» **Problem statement**: Copied exactly and without pictures, the lines from the beginning of the entries through the one that holds "html: <div> <div>How" should form the entire reply.

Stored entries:
((

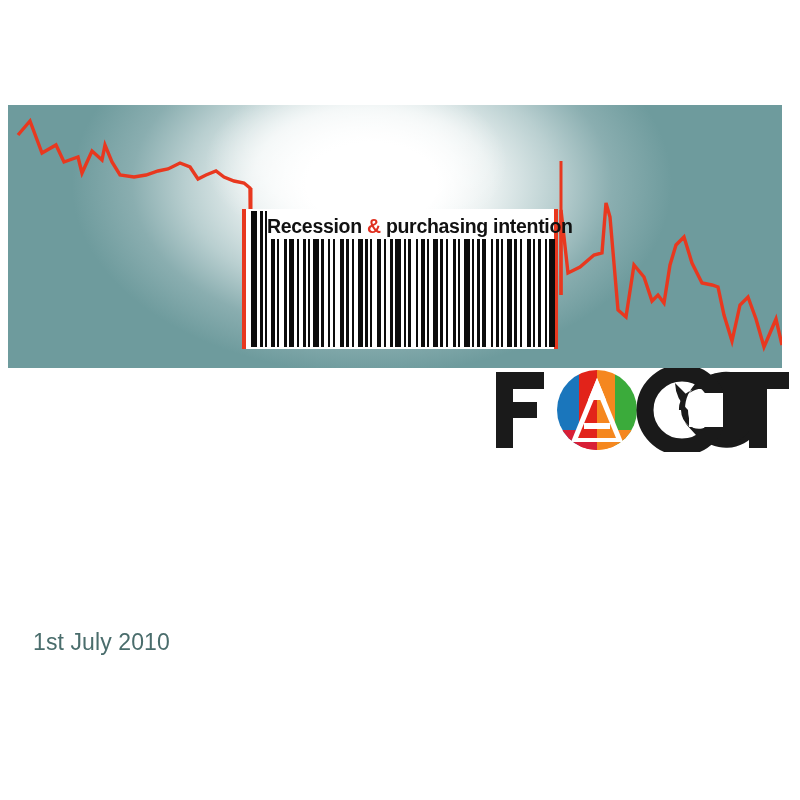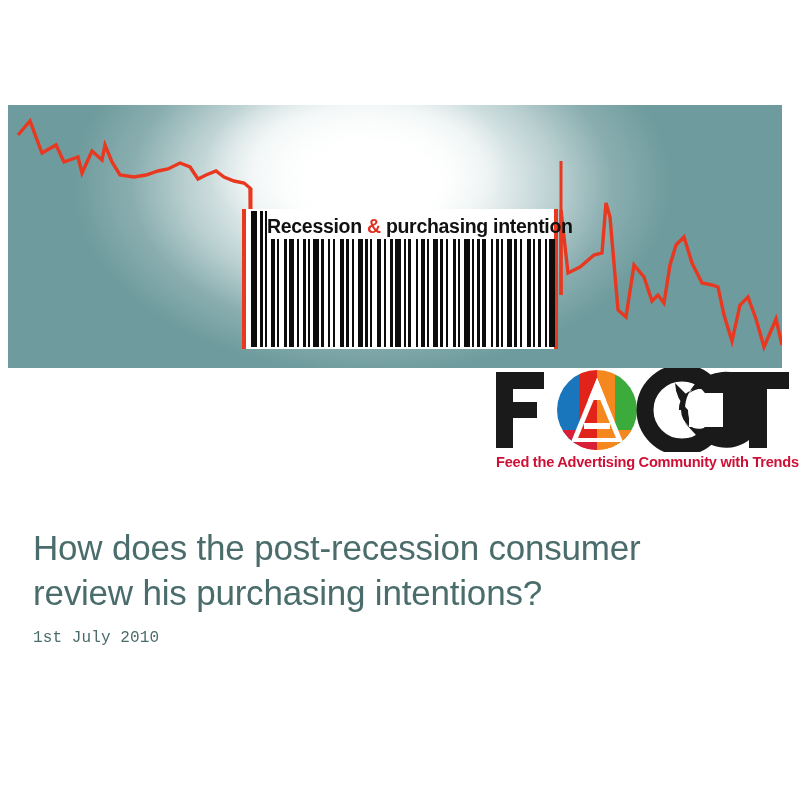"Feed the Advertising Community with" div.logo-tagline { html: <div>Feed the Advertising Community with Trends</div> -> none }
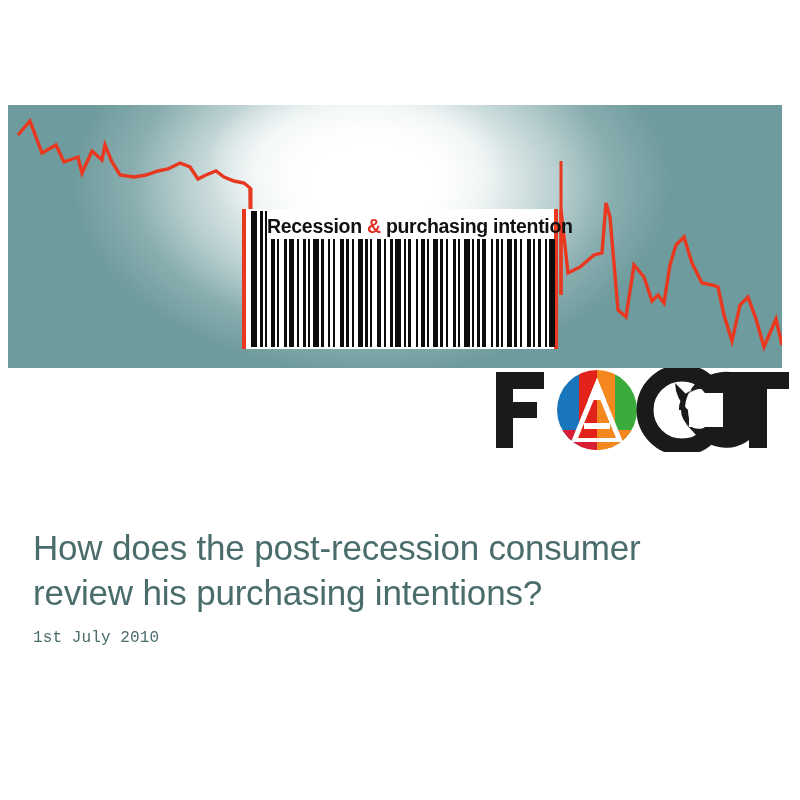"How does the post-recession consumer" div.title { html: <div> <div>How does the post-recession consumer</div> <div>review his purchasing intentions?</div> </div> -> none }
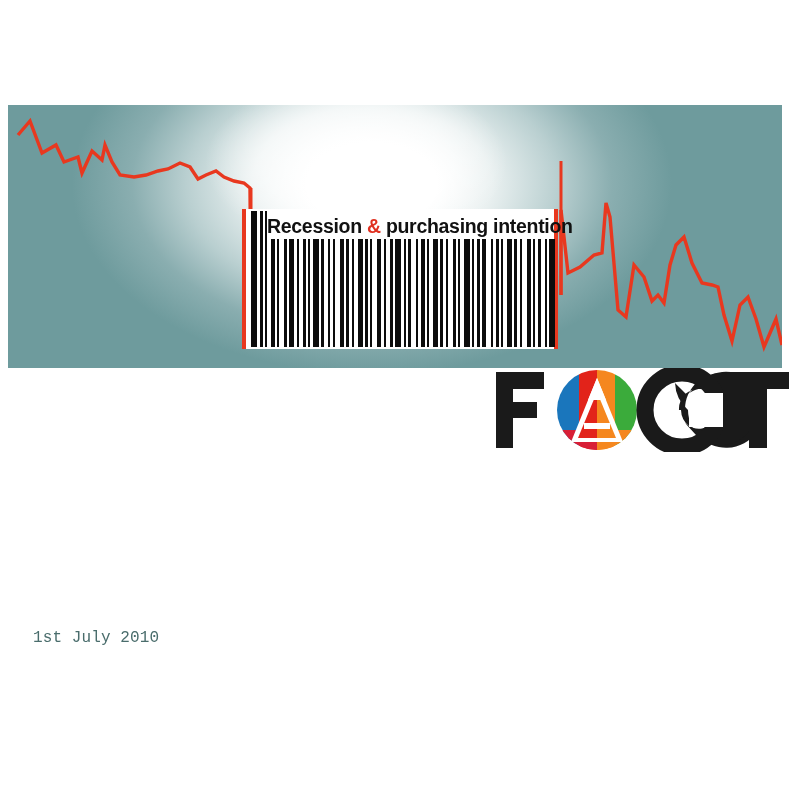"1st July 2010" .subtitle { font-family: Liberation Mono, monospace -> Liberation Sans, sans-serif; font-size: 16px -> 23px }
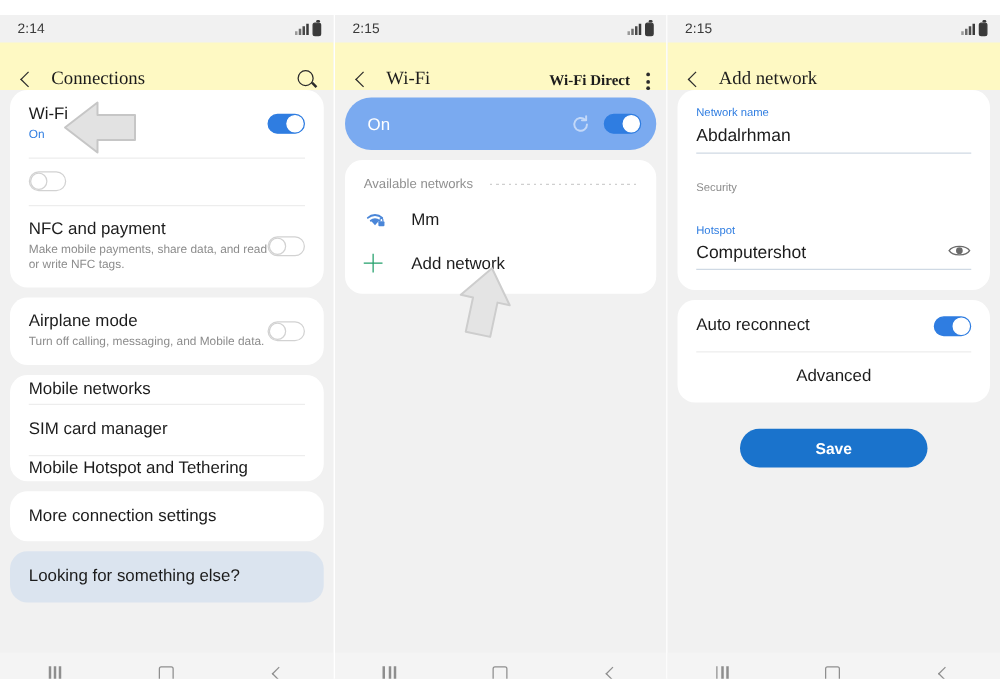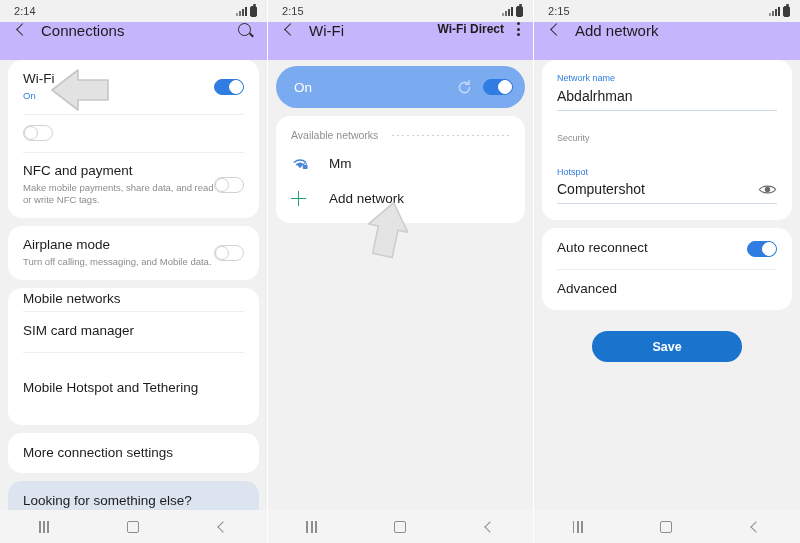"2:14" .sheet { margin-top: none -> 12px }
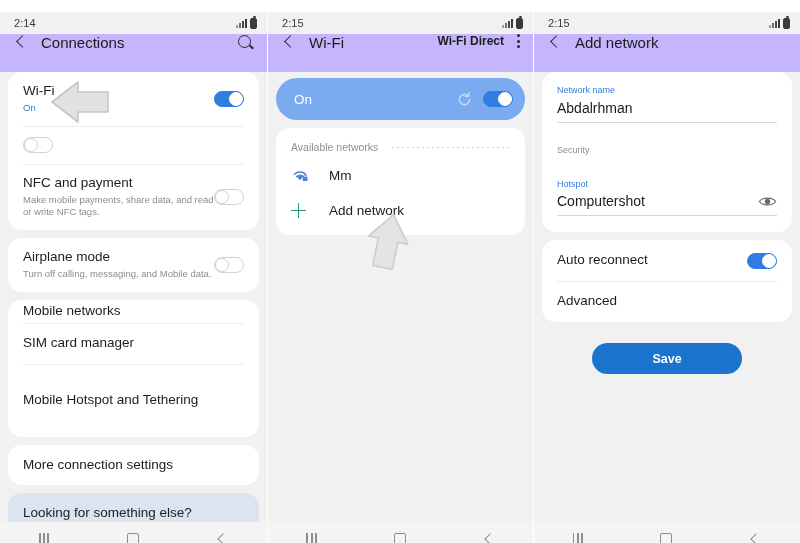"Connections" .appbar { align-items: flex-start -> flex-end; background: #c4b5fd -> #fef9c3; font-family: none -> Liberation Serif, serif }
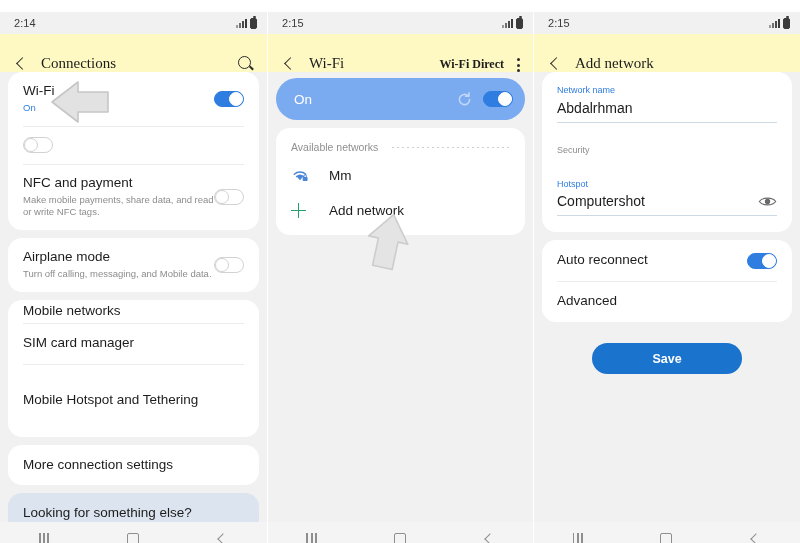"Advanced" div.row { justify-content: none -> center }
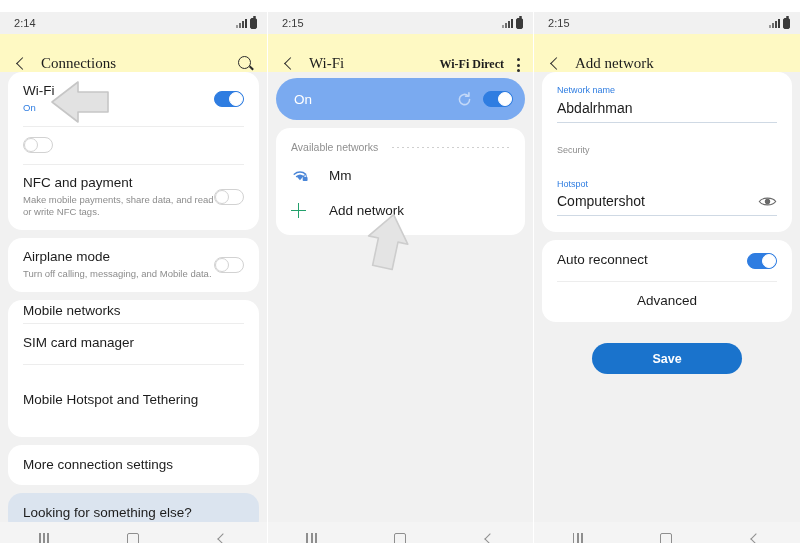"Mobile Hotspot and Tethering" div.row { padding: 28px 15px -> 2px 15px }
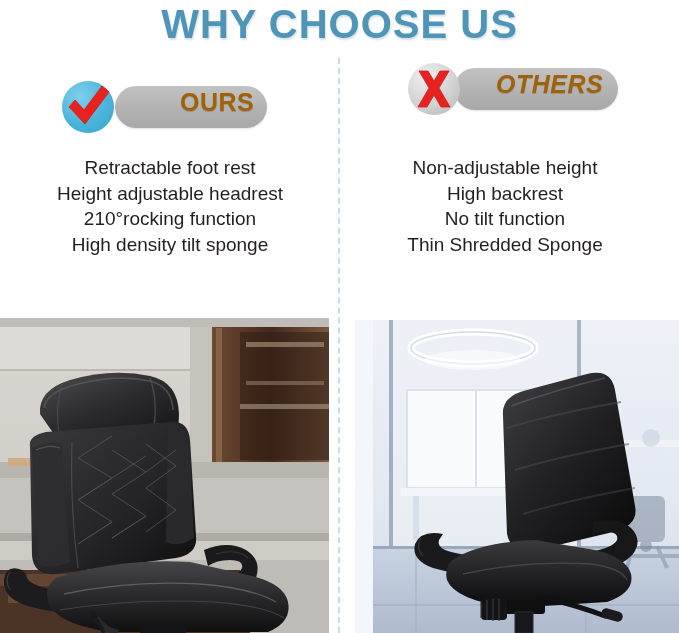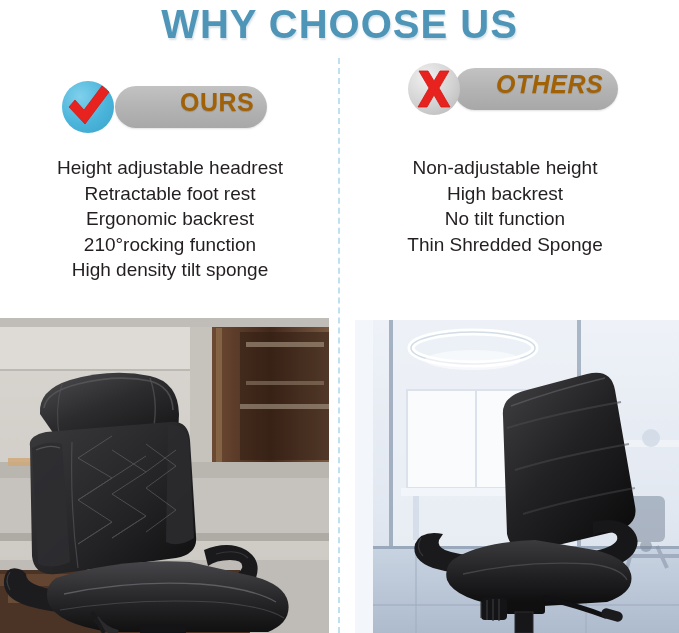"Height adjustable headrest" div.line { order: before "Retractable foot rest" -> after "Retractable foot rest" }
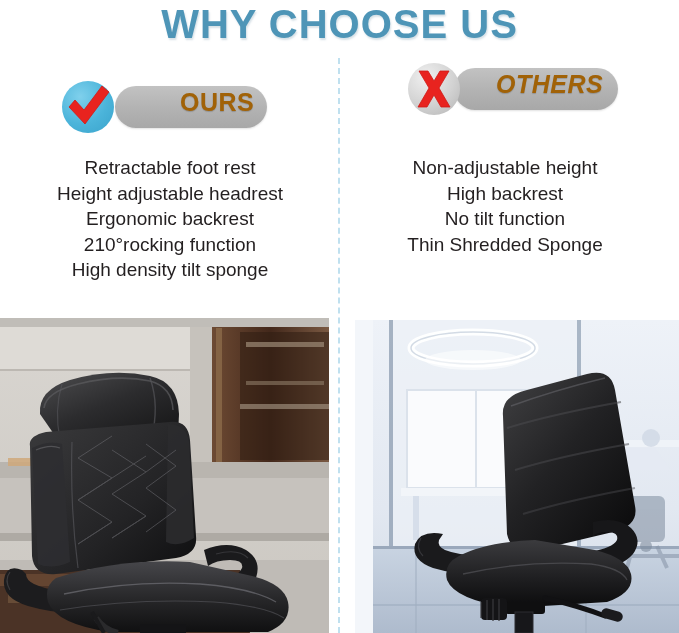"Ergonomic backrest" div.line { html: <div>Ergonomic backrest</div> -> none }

))

» **Written solution**:
"Feed the Advertising Community with" div.logo-tagline { html: <div>Feed the Advertising Community with Trends</div> -> none }
"How does the post-recession consumer" div.title { html: <div> <div>How does the post-recession consumer</div> <div>review his purchasing intentions?</div> </div> -> none }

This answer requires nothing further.